The quality of images is relevant in building compression and image enhancement algorithms. Image Quality Assessment (IQA) is divided into two main areas; reference-based evaluation and no-reference evaluation.
Reference-based methods rely on high-quality images to evaluate the difference between two images. Structural Similarity Index is one example of a reference-based method. Unlike reference-based methods, however, no-reference methods don’t require a base image for evaluating the quality of an image. These methods just receive an image whose quality is being assessed.
In this guide, we’ll look at how deep learning has been used in image quality analysis.
Algorithm Selection for Image Quality Assessment (COSEAL 2019)
The authors of this paper compared 8 algorithms for blind IQA. They applied the AutoFolio system that trains an algorithm selector to choose the best-performing algorithm. They also trained a deep neural network to predict the best method.
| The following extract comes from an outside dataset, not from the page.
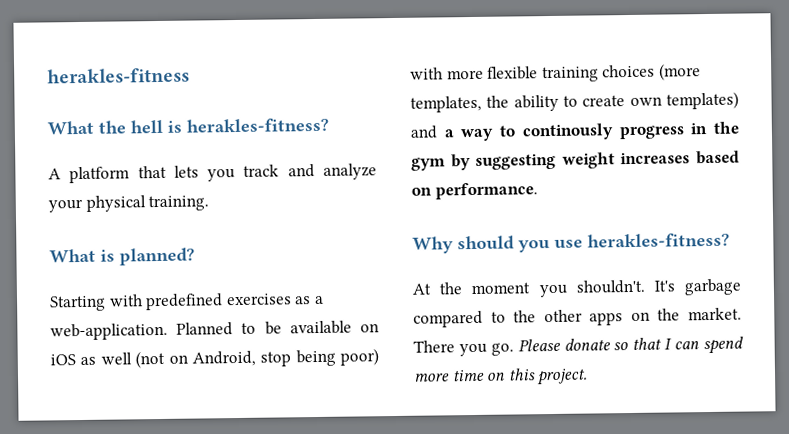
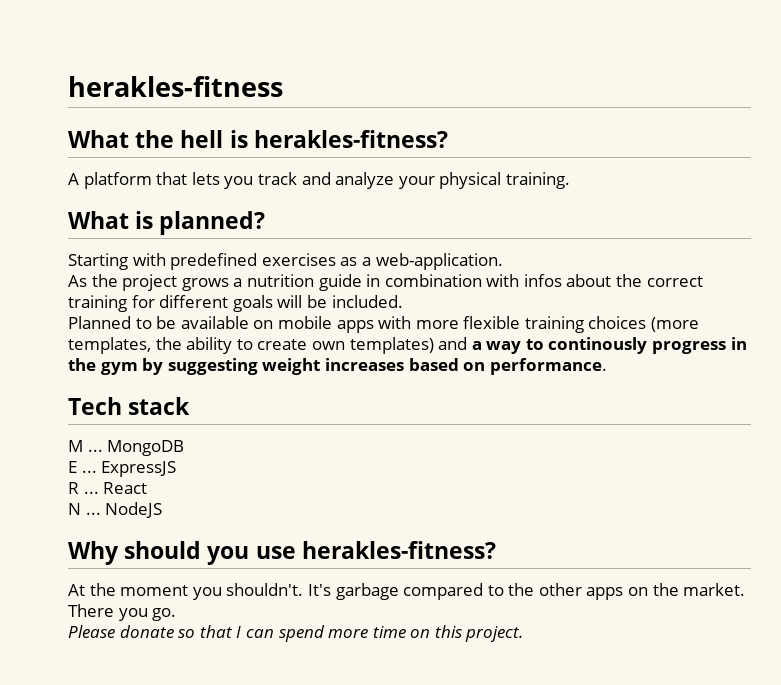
(168, 331) none -> [68,274,703,291] [68,295,403,312] // As the project grows a nutrition guide in combination with infos about the correct training for different goals will be included. //
[50,348,379,369] iOS as well (not on Android, stop being poor) -> [277,316,374,333] mobile apps
(538, 191) none -> [68,397,191,415] [68,440,185,456] [68,461,177,477] [68,482,148,494] [68,502,163,518] // Tech stack // M ... MongoDB // E ... ExpressJS // R ... React // N ... NodeJS
(514, 349) none -> (177, 614) //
A CNN is trained to classify images according to which IQA method attains the best results. InceptionResNetV2 was used for the image classification problem. It’s fine-tuned with pre-trained weights on the ImageNet dataset and was trained in 10 epochs with a batch size of 64 and a learning rate of 0.0001.
In a second approach, IQA methods M and images I, having ground truth quality values MOS(I), are considered. The error function fM(I) = M(I) − MOS(I) is formulated. These functions are trained on a Siamese neural network with a joint CNN for all methods M. The algorithm selection for a given input image first runs this network and outputs the IQA M(I) for which the network predicted the smallest fM(I).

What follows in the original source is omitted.